- _Instructions to follow_
Produce word for word the lines of the data below running from the one that has "Split With Nightprowler: none" to the one that has "tax: 117.98 -> 138.20", inclusive, and no others.

(Records for this exercise begins)

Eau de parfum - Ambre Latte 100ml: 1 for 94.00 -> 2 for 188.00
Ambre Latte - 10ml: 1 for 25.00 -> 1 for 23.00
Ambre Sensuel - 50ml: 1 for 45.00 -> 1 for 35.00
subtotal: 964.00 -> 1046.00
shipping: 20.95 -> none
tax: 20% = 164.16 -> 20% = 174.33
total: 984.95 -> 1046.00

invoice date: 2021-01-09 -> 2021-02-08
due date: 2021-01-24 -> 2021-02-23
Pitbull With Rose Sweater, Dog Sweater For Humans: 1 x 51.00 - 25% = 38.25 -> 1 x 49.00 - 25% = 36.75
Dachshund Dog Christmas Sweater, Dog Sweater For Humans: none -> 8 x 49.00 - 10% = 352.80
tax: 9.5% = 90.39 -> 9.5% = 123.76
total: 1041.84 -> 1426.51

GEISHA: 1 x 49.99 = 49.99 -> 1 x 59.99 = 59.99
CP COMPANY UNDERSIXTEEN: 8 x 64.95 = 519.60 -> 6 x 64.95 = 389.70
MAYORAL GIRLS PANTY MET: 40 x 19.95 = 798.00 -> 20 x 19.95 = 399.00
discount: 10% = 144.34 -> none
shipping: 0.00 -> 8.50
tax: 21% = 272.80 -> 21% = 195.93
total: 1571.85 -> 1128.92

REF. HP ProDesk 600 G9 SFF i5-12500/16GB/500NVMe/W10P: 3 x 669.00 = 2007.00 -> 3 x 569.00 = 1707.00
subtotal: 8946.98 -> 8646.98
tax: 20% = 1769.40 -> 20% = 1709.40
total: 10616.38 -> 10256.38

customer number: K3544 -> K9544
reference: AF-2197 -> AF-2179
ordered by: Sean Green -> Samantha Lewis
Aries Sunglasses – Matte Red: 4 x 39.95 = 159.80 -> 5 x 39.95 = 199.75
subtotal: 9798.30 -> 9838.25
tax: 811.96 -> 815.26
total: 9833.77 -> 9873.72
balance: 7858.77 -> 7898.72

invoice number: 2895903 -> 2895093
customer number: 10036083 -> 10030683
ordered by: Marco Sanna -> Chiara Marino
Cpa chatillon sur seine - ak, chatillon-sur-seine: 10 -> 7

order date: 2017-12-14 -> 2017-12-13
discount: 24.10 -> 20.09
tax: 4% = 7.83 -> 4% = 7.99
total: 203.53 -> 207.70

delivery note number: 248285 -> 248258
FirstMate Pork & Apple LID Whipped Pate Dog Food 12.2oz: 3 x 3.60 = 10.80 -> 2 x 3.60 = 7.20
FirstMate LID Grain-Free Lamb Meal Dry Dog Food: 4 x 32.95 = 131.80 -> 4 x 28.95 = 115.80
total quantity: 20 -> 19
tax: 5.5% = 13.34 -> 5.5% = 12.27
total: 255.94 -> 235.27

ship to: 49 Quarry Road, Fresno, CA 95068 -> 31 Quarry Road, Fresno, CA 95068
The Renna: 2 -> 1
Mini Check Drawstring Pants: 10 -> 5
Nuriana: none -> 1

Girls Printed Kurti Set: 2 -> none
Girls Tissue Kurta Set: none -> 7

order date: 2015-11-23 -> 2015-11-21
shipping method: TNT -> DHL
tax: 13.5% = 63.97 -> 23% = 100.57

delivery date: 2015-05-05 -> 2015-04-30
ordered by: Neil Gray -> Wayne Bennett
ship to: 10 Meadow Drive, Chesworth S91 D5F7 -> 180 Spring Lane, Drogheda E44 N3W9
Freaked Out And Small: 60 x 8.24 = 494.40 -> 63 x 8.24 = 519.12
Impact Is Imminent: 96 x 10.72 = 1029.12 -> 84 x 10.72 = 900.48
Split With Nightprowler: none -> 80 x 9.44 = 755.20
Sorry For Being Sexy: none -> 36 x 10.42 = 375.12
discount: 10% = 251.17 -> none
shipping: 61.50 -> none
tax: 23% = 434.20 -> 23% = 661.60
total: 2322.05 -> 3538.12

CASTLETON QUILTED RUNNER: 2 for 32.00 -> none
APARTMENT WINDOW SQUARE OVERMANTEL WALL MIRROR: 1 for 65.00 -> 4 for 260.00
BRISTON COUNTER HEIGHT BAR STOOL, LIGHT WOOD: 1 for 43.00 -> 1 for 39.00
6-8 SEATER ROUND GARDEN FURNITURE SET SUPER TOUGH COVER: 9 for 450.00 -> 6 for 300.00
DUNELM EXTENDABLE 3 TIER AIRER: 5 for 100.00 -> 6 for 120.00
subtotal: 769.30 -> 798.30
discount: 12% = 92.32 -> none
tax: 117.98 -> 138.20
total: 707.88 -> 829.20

(Records for this exercise ends)

- _Result_
Split With Nightprowler: none -> 80 x 9.44 = 755.20
Sorry For Being Sexy: none -> 36 x 10.42 = 375.12
discount: 10% = 251.17 -> none
shipping: 61.50 -> none
tax: 23% = 434.20 -> 23% = 661.60
total: 2322.05 -> 3538.12

CASTLETON QUILTED RUNNER: 2 for 32.00 -> none
APARTMENT WINDOW SQUARE OVERMANTEL WALL MIRROR: 1 for 65.00 -> 4 for 260.00
BRISTON COUNTER HEIGHT BAR STOOL, LIGHT WOOD: 1 for 43.00 -> 1 for 39.00
6-8 SEATER ROUND GARDEN FURNITURE SET SUPER TOUGH COVER: 9 for 450.00 -> 6 for 300.00
DUNELM EXTENDABLE 3 TIER AIRER: 5 for 100.00 -> 6 for 120.00
subtotal: 769.30 -> 798.30
discount: 12% = 92.32 -> none
tax: 117.98 -> 138.20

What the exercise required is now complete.